EXERCISE PROMPT:
If a line in the listing below contains "span", return that line.

SUPPLIED ENTRIES:
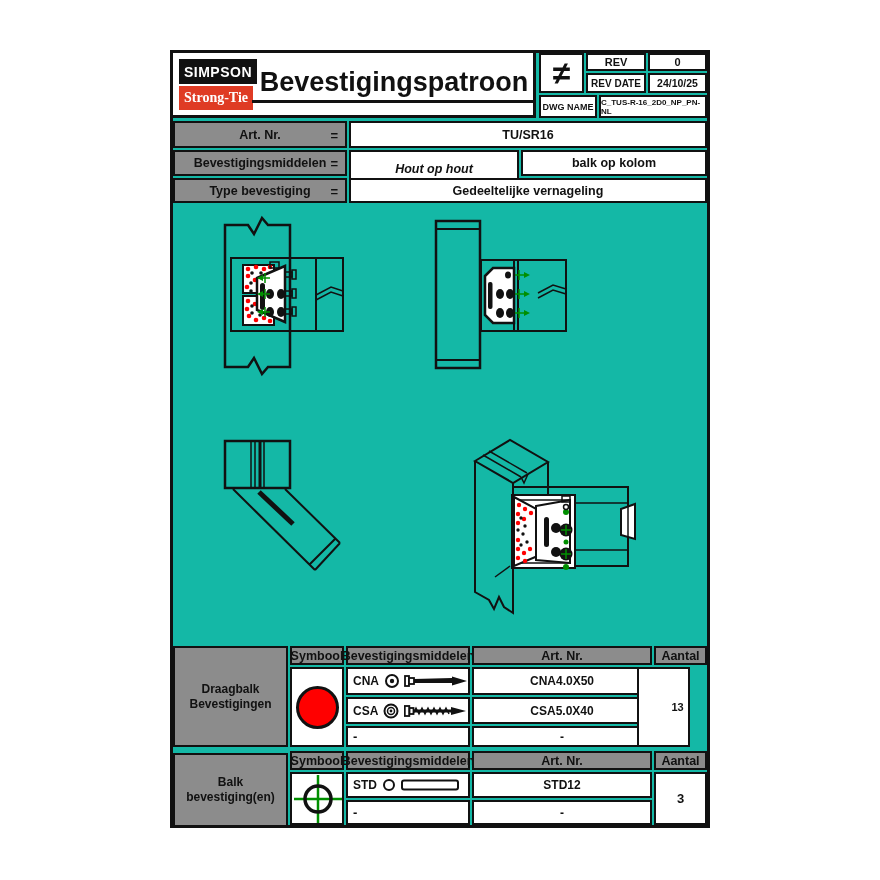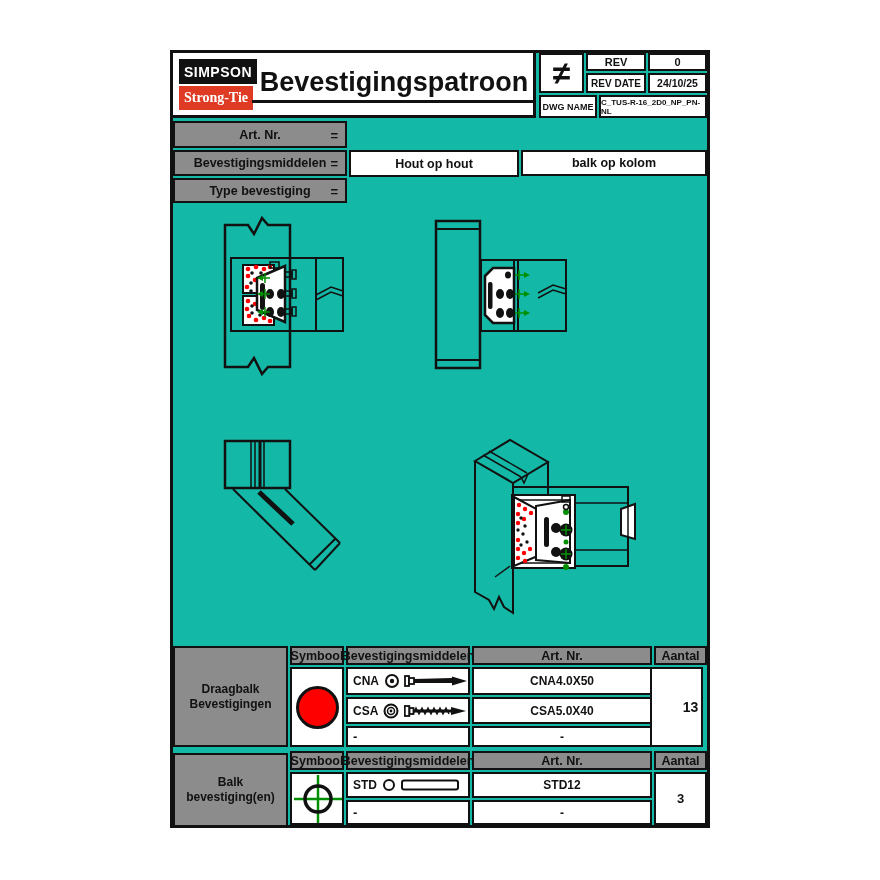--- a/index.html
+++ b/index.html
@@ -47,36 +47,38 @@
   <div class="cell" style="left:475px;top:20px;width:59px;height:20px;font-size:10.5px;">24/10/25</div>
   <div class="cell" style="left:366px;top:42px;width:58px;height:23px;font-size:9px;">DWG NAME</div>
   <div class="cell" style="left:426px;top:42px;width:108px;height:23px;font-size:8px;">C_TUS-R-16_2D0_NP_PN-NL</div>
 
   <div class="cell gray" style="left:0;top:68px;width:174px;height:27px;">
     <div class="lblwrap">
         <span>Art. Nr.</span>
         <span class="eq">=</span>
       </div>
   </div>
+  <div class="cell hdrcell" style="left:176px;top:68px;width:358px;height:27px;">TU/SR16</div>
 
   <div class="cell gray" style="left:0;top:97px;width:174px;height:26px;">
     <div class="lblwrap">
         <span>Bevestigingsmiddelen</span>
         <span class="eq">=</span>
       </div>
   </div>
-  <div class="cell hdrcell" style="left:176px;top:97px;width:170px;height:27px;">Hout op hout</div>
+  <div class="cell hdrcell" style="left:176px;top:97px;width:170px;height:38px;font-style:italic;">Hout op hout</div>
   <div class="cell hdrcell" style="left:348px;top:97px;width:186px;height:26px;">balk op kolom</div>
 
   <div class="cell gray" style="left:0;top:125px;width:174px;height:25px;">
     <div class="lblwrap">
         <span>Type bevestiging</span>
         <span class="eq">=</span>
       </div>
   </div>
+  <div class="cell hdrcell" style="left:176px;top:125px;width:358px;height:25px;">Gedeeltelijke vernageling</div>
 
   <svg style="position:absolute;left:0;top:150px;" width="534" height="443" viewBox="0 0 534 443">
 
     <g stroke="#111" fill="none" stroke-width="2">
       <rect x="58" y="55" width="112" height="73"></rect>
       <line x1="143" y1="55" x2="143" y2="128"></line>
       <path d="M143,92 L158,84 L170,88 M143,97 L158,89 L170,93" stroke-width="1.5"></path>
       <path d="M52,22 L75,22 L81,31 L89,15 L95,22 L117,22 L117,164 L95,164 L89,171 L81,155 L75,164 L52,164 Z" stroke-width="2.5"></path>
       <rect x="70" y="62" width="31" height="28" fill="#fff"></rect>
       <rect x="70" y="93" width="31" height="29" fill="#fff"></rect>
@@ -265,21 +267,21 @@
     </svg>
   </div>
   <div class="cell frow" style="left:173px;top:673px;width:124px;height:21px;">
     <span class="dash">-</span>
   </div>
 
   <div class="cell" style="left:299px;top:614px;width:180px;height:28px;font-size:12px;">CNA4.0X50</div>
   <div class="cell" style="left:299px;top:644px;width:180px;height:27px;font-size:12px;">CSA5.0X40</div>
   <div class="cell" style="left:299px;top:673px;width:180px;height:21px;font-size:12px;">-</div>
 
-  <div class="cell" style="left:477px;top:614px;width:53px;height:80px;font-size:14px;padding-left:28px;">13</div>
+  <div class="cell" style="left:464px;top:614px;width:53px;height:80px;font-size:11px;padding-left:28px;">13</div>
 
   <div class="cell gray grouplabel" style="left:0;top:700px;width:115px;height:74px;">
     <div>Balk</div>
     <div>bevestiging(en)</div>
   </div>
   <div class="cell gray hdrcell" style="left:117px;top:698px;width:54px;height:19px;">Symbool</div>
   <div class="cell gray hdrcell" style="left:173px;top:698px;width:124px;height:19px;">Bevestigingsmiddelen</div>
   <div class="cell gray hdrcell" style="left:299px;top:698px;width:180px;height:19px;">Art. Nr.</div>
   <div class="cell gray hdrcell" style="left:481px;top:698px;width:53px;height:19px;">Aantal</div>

RESPONSE FOR THIS EXERCISE:
         <span>Art. Nr.</span>
         <span class="eq">=</span>
         <span>Bevestigingsmiddelen</span>
         <span class="eq">=</span>
         <span>Type bevestiging</span>
         <span class="eq">=</span>
     <span class="dash">-</span>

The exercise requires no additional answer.